Experimental study of strong imbibition in microcapillaries representing pore/throat characteristics of tight rocks

Imbibition pervasively exists in many industrial processes and is fundamental in developing unconventional resources in tight formations. Micromodels have been widely used as powerful tools for real-time observations of imbibition dynamics to support numerical modeling developments and understanding of macroscopic patterns. However, the inherent limitation of 2D micromodels in presenting 3D features in the pores/throats of tight rocks may reduce the reliability of the microfluidic results. Here, we quantitively investigate imbibition dynamics in single pore geometries that consider 2D pore-scale characteristics of tight rocks with an etching depth higher than the critical geometric criteria for including 3D features.

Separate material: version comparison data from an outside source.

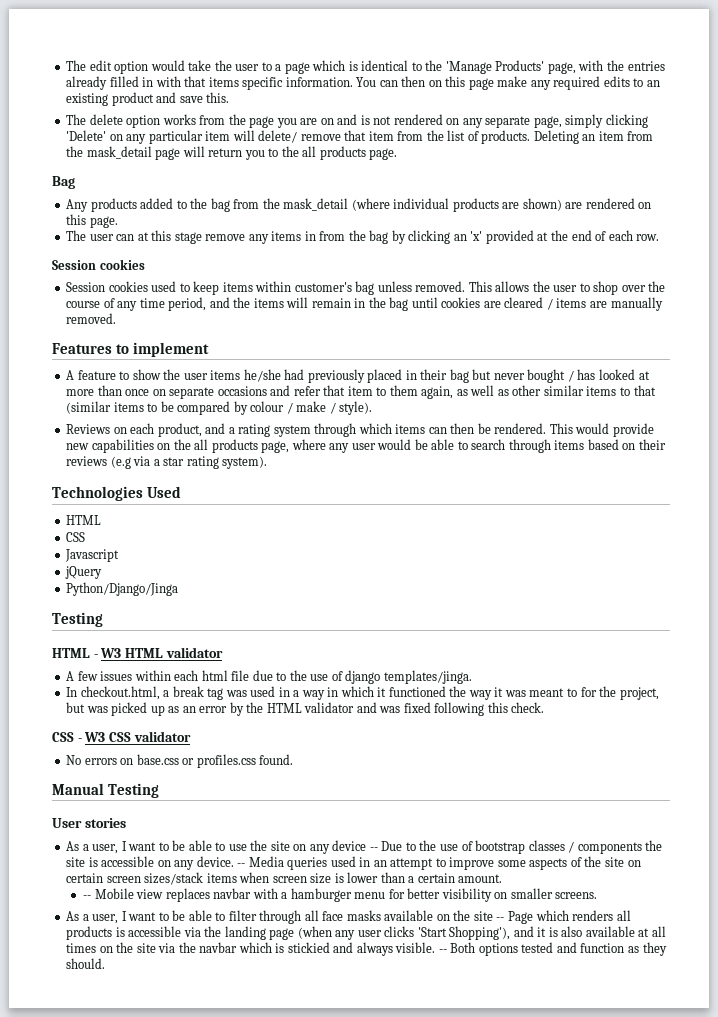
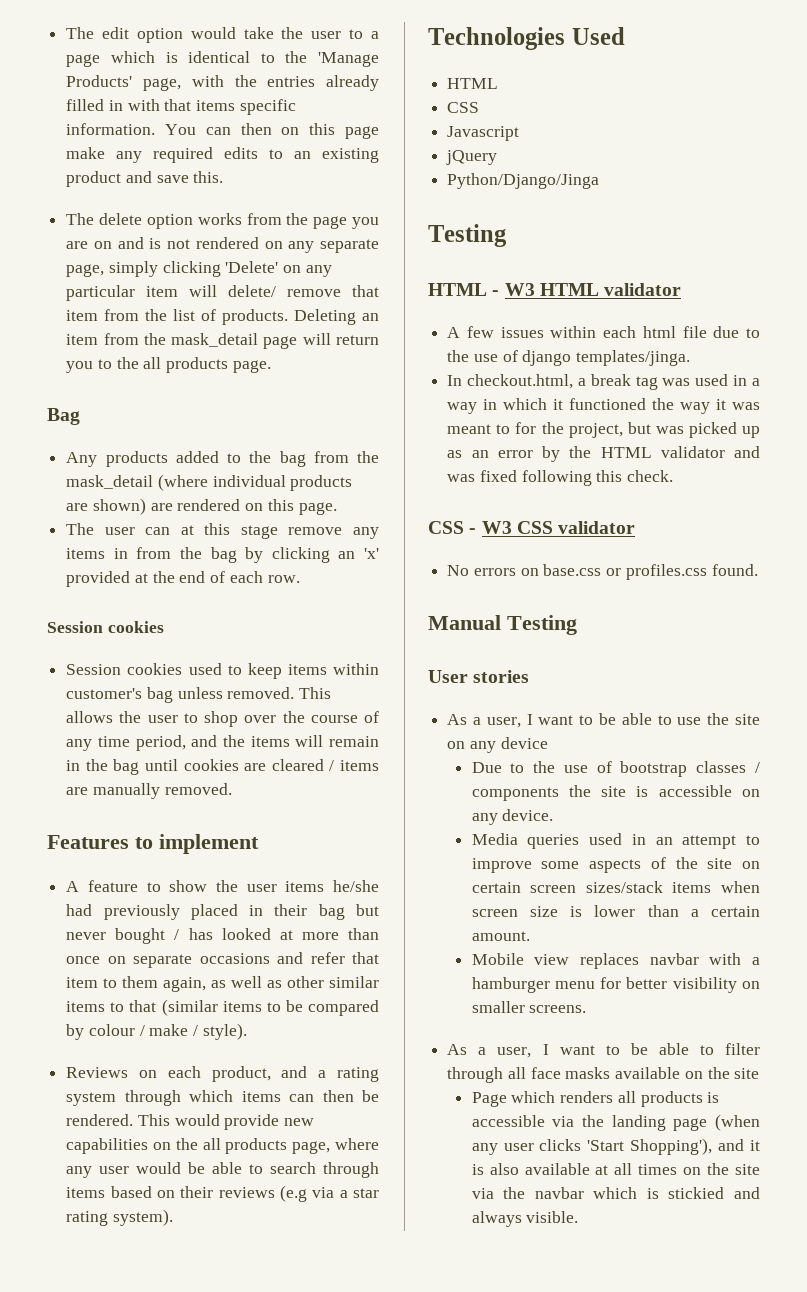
- As a user, I want to be able to use the site on any device -- Due to the use of bootstrap classes / components the site is accessible on any device. -- Media queries used in an attempt to improve some aspects of the site on certain screen sizes/stack items when screen size is lower than a certain amount.
+ As a user, I want to be able to use the site on any device
+ Due to the use of bootstrap classes / components the site is accessible on any device.
+ Media queries used in an attempt to improve some aspects of the site on certain screen sizes/stack items when screen size is lower than a certain amount.
- -- Mobile view replaces navbar with a hamburger menu for better visibility on smaller screens.
+ Mobile view replaces navbar with a hamburger menu for better visibility on smaller screens.
- As a user, I want to be able to filter through all face masks available on the site -- Page which renders all products is accessible via the landing page (when any user clicks 'Start Shopping'), and it is also available at all times on the site via the navbar which is stickied and always visible. -- Both options tested and function as they should.
+ As a user, I want to be able to filter through all face masks available on the site
+ Page which renders all products is accessible via the landing page (when any user clicks 'Start Shopping'), and it is also available at all times on the site via the navbar which is stickied and always visible.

We discuss the experimental data based on varying parameters, such as five pore shapes, a wide range of pore-throat aspect ratios (6.25 to 100), two typical throat widths (3 and 8 μm), and local capillary numbers (10-6 to 10-4). The results show that the wetting phase saturations increase linearly with the increasing inlet flow rate, consistent with previous findings in cores and 2.5D micromodels, but only in macropores. Snap-offs are found when the moved meniscus front pressure is higher than the critical capillary pressure of snap-off. An etching depth higher than the critical geometric criteria is necessary but insufficient to mimic imbibition dynamics in tight rocks by 2D micromodels with a pattern that the most pore-throat aspect ratios are less than 30 at a strong imbibition condition.